Justia Contracts Opinion Summaries
Articles Posted in U.S. Court of Appeals for the Eighth Circuit
Neubauer v. FedEx
Plaintiff and his corporate entity, Marken, Inc., filed suit alleging that FedEx breached contractual duties, engaged in fraud, and violated North Dakota's Franchise Investment Law, N.D.C.C. 51-19-02(5)(a), and Racketeer Influenced and Corrupt Organizations (RICO) Act, N.D.C.C. 12.1-06.1-05. The district court dismissed the amended complaint. Determining that Pennsylvania law governs the construction of the Standard Operating Agreement (SOA) at issue, the court concluded that dismissal as to the first breach-of-contract claim was proper because the SOA had expired and the Independent Service Provider (ISP) Agreement governed the relationship between the parties. Furthermore, the plain text of the SOA foreclosed the claim. The court also concluded that plaintiff's second breach-of-contract claim was properly dismissed and rejected plaintiff's reading of the Background Statement of the SOA because plaintiff's reading ignores context and would lead to an absurd result. The court also concluded that plaintiff's fraud claims were properly dismissed because he failed to plead fraud with the specificity required by Rule 9(b); the district court properly dismissed the Franchise Investment Law claim because the amended complaint failed to plausibly allege that plaintiff was granted the right to offer or distribute services to customers; and plaintiff's state RICO claim was also properly dismissed because he failed to sufficiently plead facts for his fraud claims and Franchise Investment Law claim. Accordingly, the court affirmed the judgment. View "Neubauer v. FedEx" on Justia Law
Kaplan v. Mayo Clinic
After a surgical procedure was performed on Elliot Kaplan as a result of a misdiagnosis, the Kaplans filed suit against Mayo for medical malpractice, breach of contract, lack of informed consent, and loss of consortium. The district court dismissed all claims against Dr. Nagorney, the surgeon who performed the medical procedure; the district court granted Mayo's motion for judgment as a matter of law on the breach-of-contract claim; and the jury returned a verdict for defendants on the malpractice claim. On appeal, the court upheld the jury verdict but vacated the judgment in favor of Mayo on the breach-of-contract claim, and held that the district court erred by requiring expert testimony to establish a contract breach and remanded the claim to trial. The district court subsequently entered judgment for Mayo. The court concluded that substantial evidence supports the district court's finding that Dr. Nagorney did not promise to do a biopsy of Elliot’s pancreas during the surgery and that no meeting of the minds occurred to form a contract. The court rejected plaintiffs' claim that this court, in Kaplan I, forbid defendants' use of expert testimony to establish a defense to the claim of a special contract in the performance of the operation. Because the district court committed no error, the court upheld the district court's factual findings. Accordingly, the court affirmed the judgment. View "Kaplan v. Mayo Clinic" on Justia Law
McKeage v. TMBC, LLC
Plaintiffs filed a class action against TMBC, challenging TMBC's nationwide practice of charging a document fee when selling boats and trailers under form contracts governed by Missouri law. The district court approved class certification and then granted summary judgment to the class, awarding treble damages and attorney fees. The district court determined that TMBC prepared legal documents attendant to its sales and that charging a fee for those documents constituted unauthorized law business in violation of Mo. Rev. Stat. 484.010 and 484.020. Both parties appealed. The court concluded that the district court did not abuse its discretion in finding that the class as ultimately defined met the requirements of Rule 23 and certifying the case as a class action; the district court did not err in granting the class members' motion for summary judgment or in calculating damages based upon the entire document fee; and the district court did not err in applying Missouri law to sales that occurred outside Missouri. Accordingly, the court affirmed as to these issues.
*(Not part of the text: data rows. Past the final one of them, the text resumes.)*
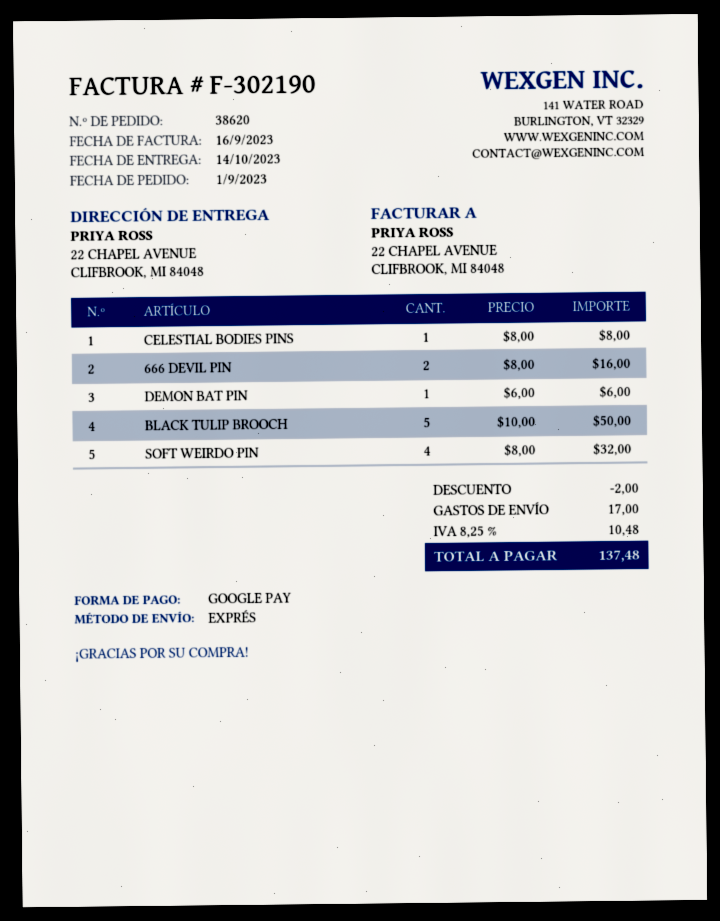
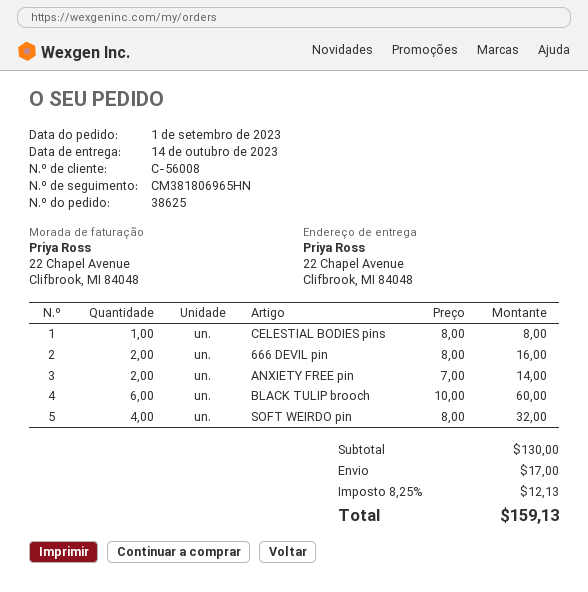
order number: 38620 -> 38625
DEMON BAT PIN: 1 x 6.00 = 6.00 -> none
BLACK TULIP BROOCH: 5 x 10.00 = 50.00 -> 6 x 10.00 = 60.00
ANXIETY FREE pin: none -> 2 x 7.00 = 14.00
discount: 2.00 -> none
tax: 8.25% = 10.48 -> 8.25% = 12.13
total: 137.48 -> 159.13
The court then addressed plaintiffs' contention that the district court erred when it held that the attorneys’ fees should be paid from the common fund rather than paid by TMBC pursuant to the contractual fee-shifting provision, concluding that enforcement of the fee-shifting provision honors both the contract and the principles underlying the common fund doctrine. Therefore, the court reversed and remanded for further proceedings as to the award. The court noted that if the district court, on remand, should determine that counsel for the class is entitled to additional fees from the common fund, apart from those reasonable expenses covered by the fee-shifting provision, it is not prohibited from awarding additional fees. View "McKeage v. TMBC, LLC" on Justia Law
Acciona Windpower v. City of West Branch
The city entered into an agreement with Acciona, a manufacturer and installer of wind generation systems, where Acciona would expand its business in West Branch if the city would consider rebating a portion of Acciona's taxes each year for eight years. After paying rebates for three years, the city refused to pay subsequent rebates and ultimately cancelled the agreement. The district court concluded that the city breached the contract and awarded Acciona damages. The court concluded that the district court did not abuse its discretion in determining that Acciona's actions were essentially harmless because they resulted in no surprise or prejudice to the City. In this case, Acciona sought compensatory damages for multiple fiscal years from the very beginning of this lawsuit. Acciona's pretrial clarification that the company would seek compensatory damages for fiscal years 2013 and 2014 was therefore entirely consistent with the theory of damages articulated by Acciona. Accordingly, the court affirmed the judgment. View "Acciona Windpower v. City of West Branch" on Justia Law
ACI Worldwide Corp. v. Churchill Lane Associates, LLC
ACI filed suit seeking a declaratory judgment that it amended and terminated a Licensing Agreement, thus ending ACI’s obligation to make royalty payments to Churchill. Churchill counterclaimed for breach of contract. The district court granted summary judgment for ACI. Although the court agreed with ACI and the district court that Amendment 4 of the Licensing Agreement did not have the effect of retroactively making Churchill a full party to the License Agreement, the court did not agree that either Amendment 4 or the receivership sale prevents Churchill from exercising the legal rights of a third-party beneficiary or assignee. The court also did not agree with ACI that the doctrine of merger prevents additional royalties from becoming due to Churchill. Therefore, the court concluded that ACI did not validly amend the Licensing Agreement to eliminate the post-termination royalties provision, and royalties are still due to Churchill for any sublicenses granted by ACI prior to July 21, 2014. Accordingly, the court reversed the entry of summary judgment for ACI on the issue of amendment of the Licensing Agreement, affirmed the entry of summary judgment in favor of ACI on the issue of termination, and remanded to the district court for further proceedings. View "ACI Worldwide Corp. v. Churchill Lane Associates, LLC" on Justia Law
Schnuck Markets, Inc. v. First Data Merchant Services Corp.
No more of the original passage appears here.